Should energy systems work be left for after a session, or can it be done after a session as well? I’m thinking of utilizing the tabata method once or twice a week after a session, or on an inbetween day. I’m also considering utilizing sprints, agility ladder work, cone drills, and sled dragging just to keep things interesting. The biggest issue I’m wondering about is timing. When is it most effective to use any of the above methods? Just an issue of after a lifting session or doing it the next day.
If you can effectively do tabata, sled drga , sprint etc AFTER a weight session then I say you need to rethink the effectiveness of you weight sessions.
If you can do your weights and then still do those something is SERIOUSLY wrong with the program or more so the amount of effort you are putting into it.
I don’t usually do them that way, no. I was just thinking that it could be done that way after a session. In certain aspects it may not be the most effective path, but it does require a great deal of mental focus and determination to get through it. When I was in HS we would run after lifting, and it was not the best idea but it did force us into giving effort even though we were tired from lifting. It was more of a question should it be done this way, and I don’t think so.
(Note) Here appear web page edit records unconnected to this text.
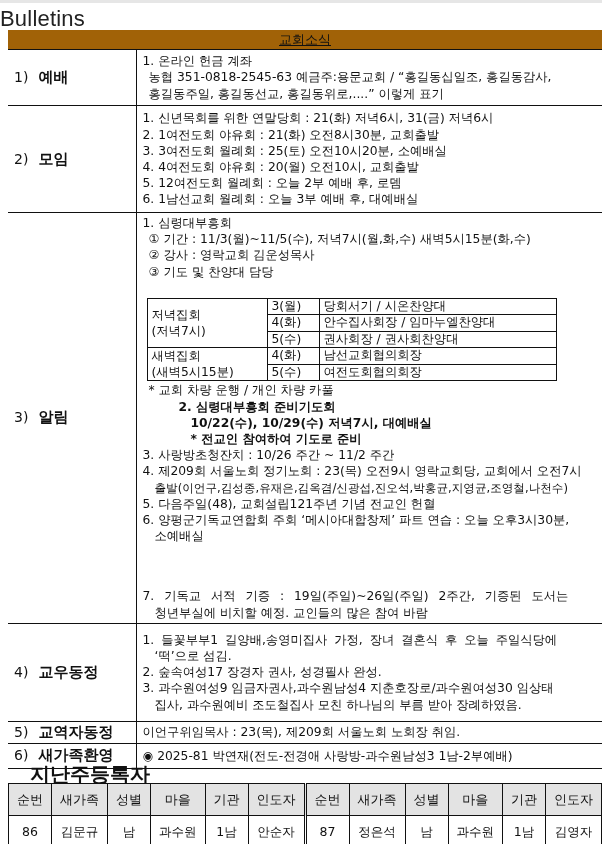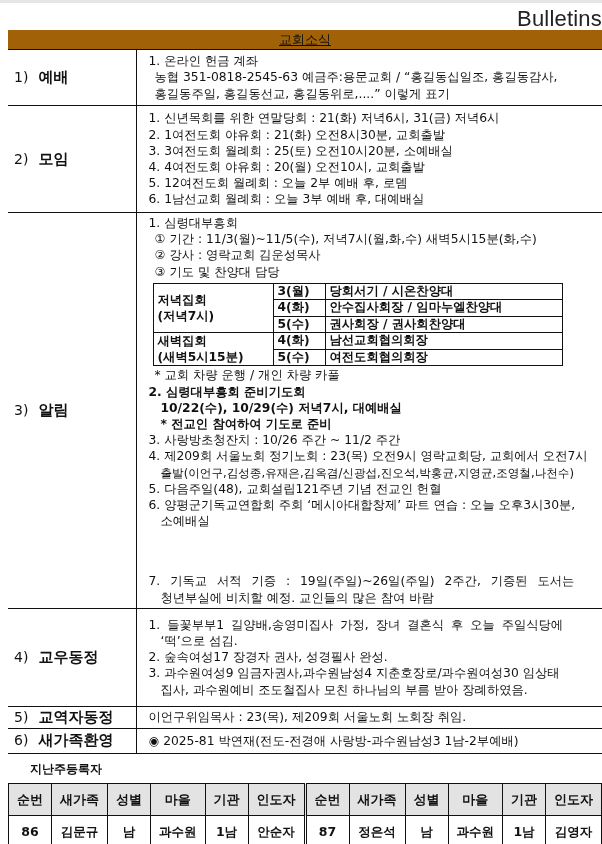"Bulletins" .title { text-align: right -> left }
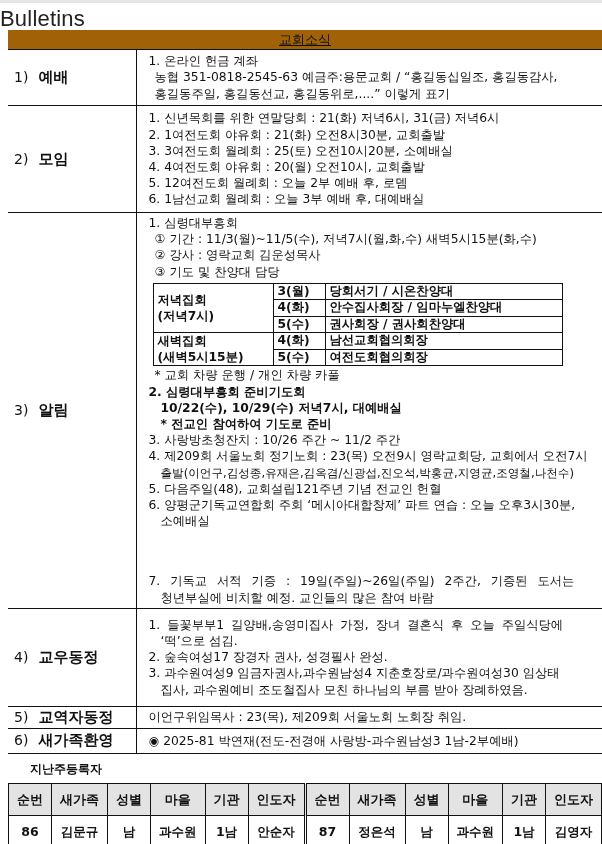"1. 온라인 헌금 계좌" .main-table td.content { padding: 2px 4px 2px 12px -> 2px 4px 2px 6px }
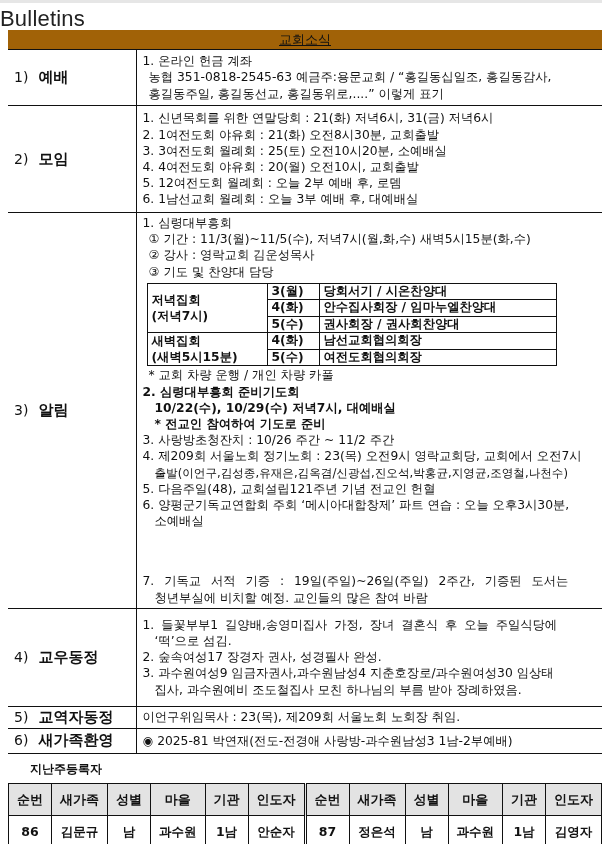"저녁집회" .sub-table { font-weight: bold -> none; margin: 3px 0 1px 4px -> 18px 0 1px 4px }
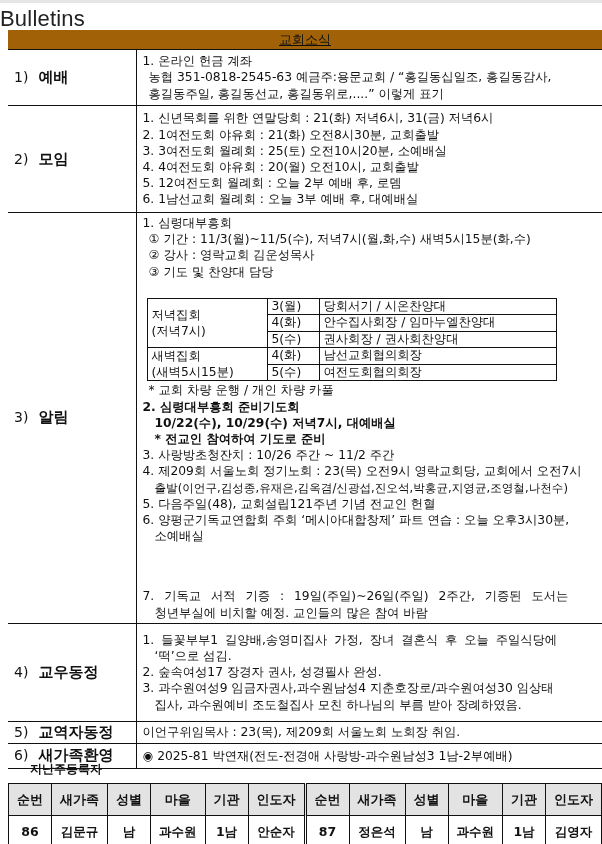"2. 심령대부흥회 준비기도회" .bold { margin-left: none -> 36px }
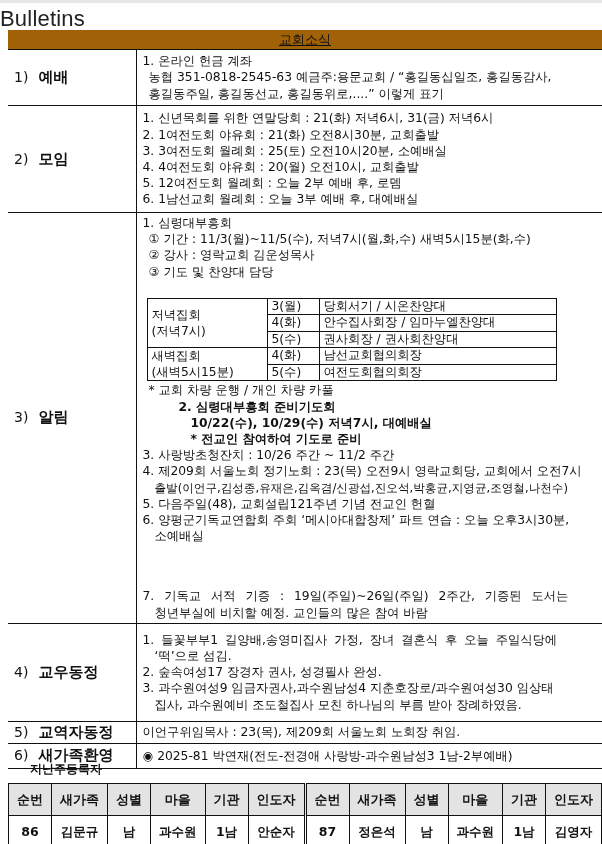"지난주등록자" .reg-title { font-size: 12px -> 20px }
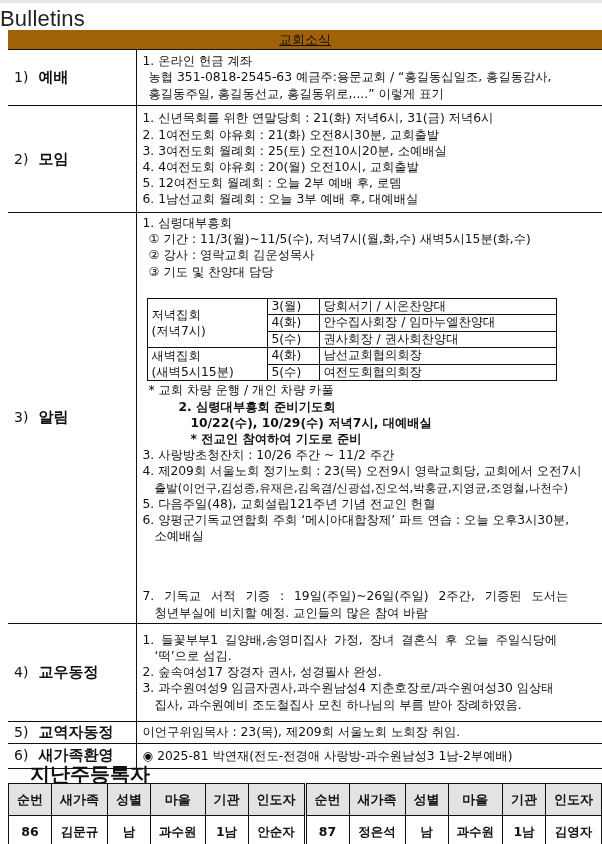"순번" .reg-table td, .reg-table th { font-weight: bold -> normal }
I usually can’t do much of anything after lifting because I give great effort when I’m in the gym. Otherwise there would be no point.
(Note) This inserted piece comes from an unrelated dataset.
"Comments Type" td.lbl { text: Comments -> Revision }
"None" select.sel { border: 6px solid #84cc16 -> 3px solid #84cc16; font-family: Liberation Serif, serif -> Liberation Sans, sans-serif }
In college, my track coach always scheduled our daily activities in the order of decreasing flexibility and complexity. Sprinting or running was always the first activity, because it required the greatest amount of flexibility and compound movement. Next was any plyometrics, then our weighttraining (and the Olympic lifts were always at the front of our weighttraining b/c of their flexibility and compound muscle requirements).
My coach always explained that serious sprinting after lifting was dangerous because lifting tightens up all your muscles, or it greatly imbalances your muscle flexibility temporarily. Think about it, say you hit your quads really hard one day lifting, and then go out and sprint, well now you’ve got a serious temporary muscle imbalance. You’ve got an exhausted quad musculature and a relatively rested hamstring/posterior chain musculature. The entire stabilization scheme around your knee and hip is now compomised because one key portion of that kinetic chain, the quads, is weakened from the lifting.
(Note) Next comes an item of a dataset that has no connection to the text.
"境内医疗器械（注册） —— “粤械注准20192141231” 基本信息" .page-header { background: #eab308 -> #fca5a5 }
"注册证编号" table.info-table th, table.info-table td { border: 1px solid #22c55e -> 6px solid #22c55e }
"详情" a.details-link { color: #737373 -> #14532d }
If you’re really lifting hard and then doing any intense explosive energy system work, your just asking for some kind of strain or joint problem, because you’re doing a compound movement with one stabilizing set of muscles greatly weakened relative to the others.
So I would say do serious energy system work or at least anything that requires the greatest explosiveness or dynamic flexibility first, before your weighttraining. And if you are doing both those things in the same day, like a sprint workout followed by a weight workout, then definitly make sure your getting some mid workout carbs and protein to keep your body from going too catabolic.